Setapak Langkah – 03 Agustus 2026 | Beberapa dosen di perguruan tinggi mengaku merasa kurang diapresiasi dalam proses pembangunan daerah. Keluhan ini muncul bersamaan dengan dorongan pemerintah dan sektor swasta untuk melibatkan akademisi secara lebih aktif dalam perumusan kebijakan dan pengembangan industri. Keterlibatan akademisi dianggap kunci untuk meningkatkan kualitas keputusan publik serta mempercepat inovasi lokal.
Berbagai pihak menilai bahwa potensi pengetahuan, riset, dan jaringan yang dimiliki oleh kampus belum dimanfaatkan secara optimal.
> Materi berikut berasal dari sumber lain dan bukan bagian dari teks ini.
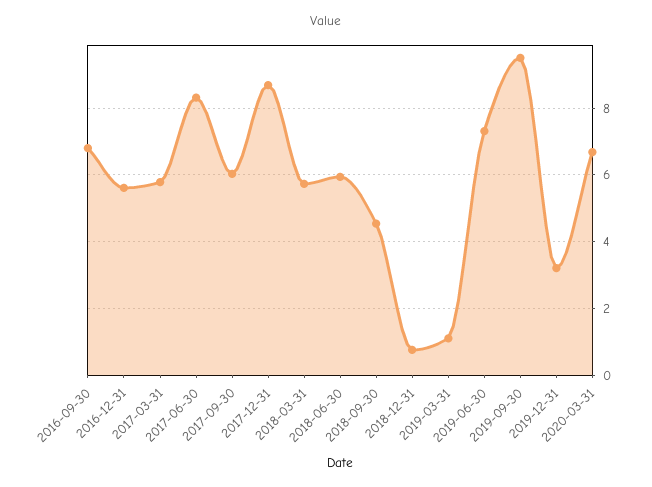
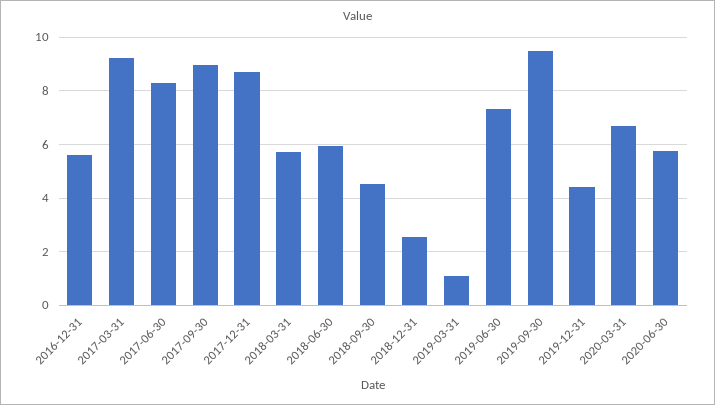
2016-09-30: 6.8 -> none
2017-03-31: 5.8 -> 9.25
2017-09-30: 6 -> 9
2018-12-31: 0.8 -> 2.5
2019-12-31: 3.2 -> 4.5
2020-06-30: none -> 5.75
Padahal, dosen dan peneliti memiliki akses ke data terkini, metodologi ilmiah, serta tenaga ahli yang dapat memberikan masukan berbasis bukti pada perencanaan pembangunan.
Berikut beberapa rekomendasi strategis yang dapat diadopsi oleh pemerintah daerah:
- Penguatan mekanisme forum kolaboratif antara pemerintah, universitas, dan pelaku industri secara periodik untuk membahas agenda pembangunan.
- Pembentukan unit liaison akademik di setiap dinas terkait yang berfungsi sebagai penghubung antara pejabat publik dan akademisi.
- Penyediaan dana khusus bagi proyek riset terapan yang berfokus pada solusi permasalahan daerah, seperti transportasi, energi, dan pertanian.
- Pengembangan program magang atau residensi bagi dosen dan mahasiswa di instansi pemerintah untuk menambah pemahaman praktis.
- Pengakuan dan insentif berupa penghargaan atau beasiswa bagi akademisi yang kontribusinya terbukti meningkatkan kinerja daerah.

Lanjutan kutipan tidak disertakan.